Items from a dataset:
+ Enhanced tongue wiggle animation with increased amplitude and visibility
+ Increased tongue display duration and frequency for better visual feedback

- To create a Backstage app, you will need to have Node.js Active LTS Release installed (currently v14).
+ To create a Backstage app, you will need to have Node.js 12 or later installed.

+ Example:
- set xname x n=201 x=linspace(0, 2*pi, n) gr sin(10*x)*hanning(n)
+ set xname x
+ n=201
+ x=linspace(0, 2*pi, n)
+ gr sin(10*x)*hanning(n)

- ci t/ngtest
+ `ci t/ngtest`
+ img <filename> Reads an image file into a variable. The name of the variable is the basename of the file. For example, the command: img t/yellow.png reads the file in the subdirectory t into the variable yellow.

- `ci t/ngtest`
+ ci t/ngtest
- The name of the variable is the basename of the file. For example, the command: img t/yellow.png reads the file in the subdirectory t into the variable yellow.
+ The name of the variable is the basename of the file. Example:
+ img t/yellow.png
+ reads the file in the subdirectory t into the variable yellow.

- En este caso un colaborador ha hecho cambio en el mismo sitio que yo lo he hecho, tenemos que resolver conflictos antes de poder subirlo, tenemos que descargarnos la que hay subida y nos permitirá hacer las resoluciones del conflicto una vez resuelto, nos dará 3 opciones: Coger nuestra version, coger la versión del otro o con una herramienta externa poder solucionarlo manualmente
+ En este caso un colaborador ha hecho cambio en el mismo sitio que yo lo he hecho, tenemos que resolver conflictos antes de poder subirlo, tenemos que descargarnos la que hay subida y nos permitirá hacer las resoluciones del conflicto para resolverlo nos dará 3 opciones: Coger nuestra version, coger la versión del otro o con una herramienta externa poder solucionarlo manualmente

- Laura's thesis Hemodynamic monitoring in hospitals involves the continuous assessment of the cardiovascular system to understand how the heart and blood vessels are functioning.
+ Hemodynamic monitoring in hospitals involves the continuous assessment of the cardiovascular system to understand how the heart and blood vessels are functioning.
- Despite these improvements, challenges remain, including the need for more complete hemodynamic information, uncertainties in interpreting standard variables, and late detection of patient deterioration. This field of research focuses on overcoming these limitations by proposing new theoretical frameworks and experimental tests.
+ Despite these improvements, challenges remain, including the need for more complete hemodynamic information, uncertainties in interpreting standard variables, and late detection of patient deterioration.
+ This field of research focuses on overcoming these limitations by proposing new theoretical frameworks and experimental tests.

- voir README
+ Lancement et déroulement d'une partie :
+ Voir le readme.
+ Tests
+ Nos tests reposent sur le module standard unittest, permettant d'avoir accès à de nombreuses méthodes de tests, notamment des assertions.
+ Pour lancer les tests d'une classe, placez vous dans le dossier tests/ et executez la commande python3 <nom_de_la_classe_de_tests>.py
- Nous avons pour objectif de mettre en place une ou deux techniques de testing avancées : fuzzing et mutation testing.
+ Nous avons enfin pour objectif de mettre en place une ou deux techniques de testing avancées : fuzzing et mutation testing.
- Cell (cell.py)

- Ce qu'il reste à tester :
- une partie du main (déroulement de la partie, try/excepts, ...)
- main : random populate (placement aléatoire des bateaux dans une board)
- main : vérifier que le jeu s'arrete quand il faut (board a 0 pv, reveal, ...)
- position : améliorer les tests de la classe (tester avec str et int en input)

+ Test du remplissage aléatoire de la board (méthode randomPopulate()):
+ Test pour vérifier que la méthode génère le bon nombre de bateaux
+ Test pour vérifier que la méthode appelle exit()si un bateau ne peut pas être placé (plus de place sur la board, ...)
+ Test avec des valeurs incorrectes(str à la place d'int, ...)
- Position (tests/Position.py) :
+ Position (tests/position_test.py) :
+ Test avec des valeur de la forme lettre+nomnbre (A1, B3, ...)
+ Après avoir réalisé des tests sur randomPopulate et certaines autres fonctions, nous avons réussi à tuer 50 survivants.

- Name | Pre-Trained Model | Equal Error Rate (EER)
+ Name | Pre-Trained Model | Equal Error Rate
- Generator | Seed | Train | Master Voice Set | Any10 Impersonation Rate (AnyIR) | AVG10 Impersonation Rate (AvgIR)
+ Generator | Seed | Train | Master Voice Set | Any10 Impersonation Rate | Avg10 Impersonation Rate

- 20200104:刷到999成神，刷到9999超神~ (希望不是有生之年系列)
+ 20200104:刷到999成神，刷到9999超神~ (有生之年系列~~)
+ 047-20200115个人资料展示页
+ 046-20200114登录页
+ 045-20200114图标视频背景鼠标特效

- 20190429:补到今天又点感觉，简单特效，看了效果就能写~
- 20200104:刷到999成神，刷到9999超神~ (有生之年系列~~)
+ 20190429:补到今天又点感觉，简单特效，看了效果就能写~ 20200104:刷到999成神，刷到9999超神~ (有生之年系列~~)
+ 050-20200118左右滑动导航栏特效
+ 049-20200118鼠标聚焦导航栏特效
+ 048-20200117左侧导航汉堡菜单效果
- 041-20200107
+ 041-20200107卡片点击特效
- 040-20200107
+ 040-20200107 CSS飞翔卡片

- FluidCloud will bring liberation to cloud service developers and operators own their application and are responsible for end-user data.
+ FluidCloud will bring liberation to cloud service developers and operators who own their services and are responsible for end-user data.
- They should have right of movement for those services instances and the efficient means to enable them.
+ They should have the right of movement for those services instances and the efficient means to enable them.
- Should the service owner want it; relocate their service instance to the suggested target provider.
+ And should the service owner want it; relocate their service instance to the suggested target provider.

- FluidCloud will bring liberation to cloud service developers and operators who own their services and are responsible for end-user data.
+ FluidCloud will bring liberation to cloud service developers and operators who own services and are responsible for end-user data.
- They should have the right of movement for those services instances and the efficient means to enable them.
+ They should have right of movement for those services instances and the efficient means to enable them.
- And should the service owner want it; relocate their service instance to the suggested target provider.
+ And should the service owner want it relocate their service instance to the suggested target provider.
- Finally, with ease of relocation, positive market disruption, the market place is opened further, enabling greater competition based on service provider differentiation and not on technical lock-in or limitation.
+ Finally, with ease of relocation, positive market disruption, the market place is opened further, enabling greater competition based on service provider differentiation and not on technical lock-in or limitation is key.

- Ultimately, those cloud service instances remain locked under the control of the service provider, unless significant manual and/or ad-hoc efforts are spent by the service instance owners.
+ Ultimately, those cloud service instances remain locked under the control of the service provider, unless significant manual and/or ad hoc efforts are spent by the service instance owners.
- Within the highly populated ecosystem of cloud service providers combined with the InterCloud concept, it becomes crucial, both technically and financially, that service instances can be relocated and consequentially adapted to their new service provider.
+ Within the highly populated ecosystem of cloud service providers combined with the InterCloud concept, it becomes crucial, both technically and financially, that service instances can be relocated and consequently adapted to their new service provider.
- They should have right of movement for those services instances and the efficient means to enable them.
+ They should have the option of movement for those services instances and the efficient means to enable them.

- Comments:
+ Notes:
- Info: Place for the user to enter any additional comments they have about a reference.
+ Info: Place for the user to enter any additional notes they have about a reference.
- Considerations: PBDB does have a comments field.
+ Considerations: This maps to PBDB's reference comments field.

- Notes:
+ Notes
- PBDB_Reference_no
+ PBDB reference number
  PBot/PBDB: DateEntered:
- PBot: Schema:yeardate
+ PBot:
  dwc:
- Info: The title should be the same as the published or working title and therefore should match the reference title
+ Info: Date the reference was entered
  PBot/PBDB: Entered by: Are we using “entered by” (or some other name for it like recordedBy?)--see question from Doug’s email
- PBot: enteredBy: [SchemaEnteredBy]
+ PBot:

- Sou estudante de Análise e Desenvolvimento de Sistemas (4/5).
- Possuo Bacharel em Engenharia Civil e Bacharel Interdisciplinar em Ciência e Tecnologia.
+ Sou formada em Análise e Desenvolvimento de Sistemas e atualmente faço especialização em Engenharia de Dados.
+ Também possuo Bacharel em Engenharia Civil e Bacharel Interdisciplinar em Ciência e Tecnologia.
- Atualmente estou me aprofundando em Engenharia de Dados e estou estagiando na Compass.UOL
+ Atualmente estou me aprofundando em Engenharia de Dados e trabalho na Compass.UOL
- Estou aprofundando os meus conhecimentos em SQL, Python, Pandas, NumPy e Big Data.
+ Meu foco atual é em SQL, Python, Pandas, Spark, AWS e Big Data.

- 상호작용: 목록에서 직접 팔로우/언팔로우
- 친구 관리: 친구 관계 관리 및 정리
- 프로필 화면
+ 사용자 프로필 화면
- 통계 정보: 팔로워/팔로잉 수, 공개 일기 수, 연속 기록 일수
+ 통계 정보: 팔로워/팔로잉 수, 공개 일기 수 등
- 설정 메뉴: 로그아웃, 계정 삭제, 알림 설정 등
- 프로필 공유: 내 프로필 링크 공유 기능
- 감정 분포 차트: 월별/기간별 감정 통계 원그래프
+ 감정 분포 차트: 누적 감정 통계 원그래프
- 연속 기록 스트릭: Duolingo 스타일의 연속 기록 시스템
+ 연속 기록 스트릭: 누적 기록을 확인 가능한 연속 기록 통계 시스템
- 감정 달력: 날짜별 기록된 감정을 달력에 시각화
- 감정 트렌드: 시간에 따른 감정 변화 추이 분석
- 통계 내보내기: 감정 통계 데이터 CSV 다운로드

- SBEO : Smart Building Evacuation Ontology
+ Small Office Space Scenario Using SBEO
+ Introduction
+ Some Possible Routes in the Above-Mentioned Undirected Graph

[EXERCISE INSTRUCTIONS] Please reproduce the lines from the line with "Também possuo Bacharel" to the line with "- 감정 분포 차트: 월별/기간별 감정 통계 원그래프", both ends included, exactly as they appear above.

[YOUR RESPONSE]
+ Também possuo Bacharel em Engenharia Civil e Bacharel Interdisciplinar em Ciência e Tecnologia.
- Atualmente estou me aprofundando em Engenharia de Dados e estou estagiando na Compass.UOL
+ Atualmente estou me aprofundando em Engenharia de Dados e trabalho na Compass.UOL
- Estou aprofundando os meus conhecimentos em SQL, Python, Pandas, NumPy e Big Data.
+ Meu foco atual é em SQL, Python, Pandas, Spark, AWS e Big Data.

- 상호작용: 목록에서 직접 팔로우/언팔로우
- 친구 관리: 친구 관계 관리 및 정리
- 프로필 화면
+ 사용자 프로필 화면
- 통계 정보: 팔로워/팔로잉 수, 공개 일기 수, 연속 기록 일수
+ 통계 정보: 팔로워/팔로잉 수, 공개 일기 수 등
- 설정 메뉴: 로그아웃, 계정 삭제, 알림 설정 등
- 프로필 공유: 내 프로필 링크 공유 기능
- 감정 분포 차트: 월별/기간별 감정 통계 원그래프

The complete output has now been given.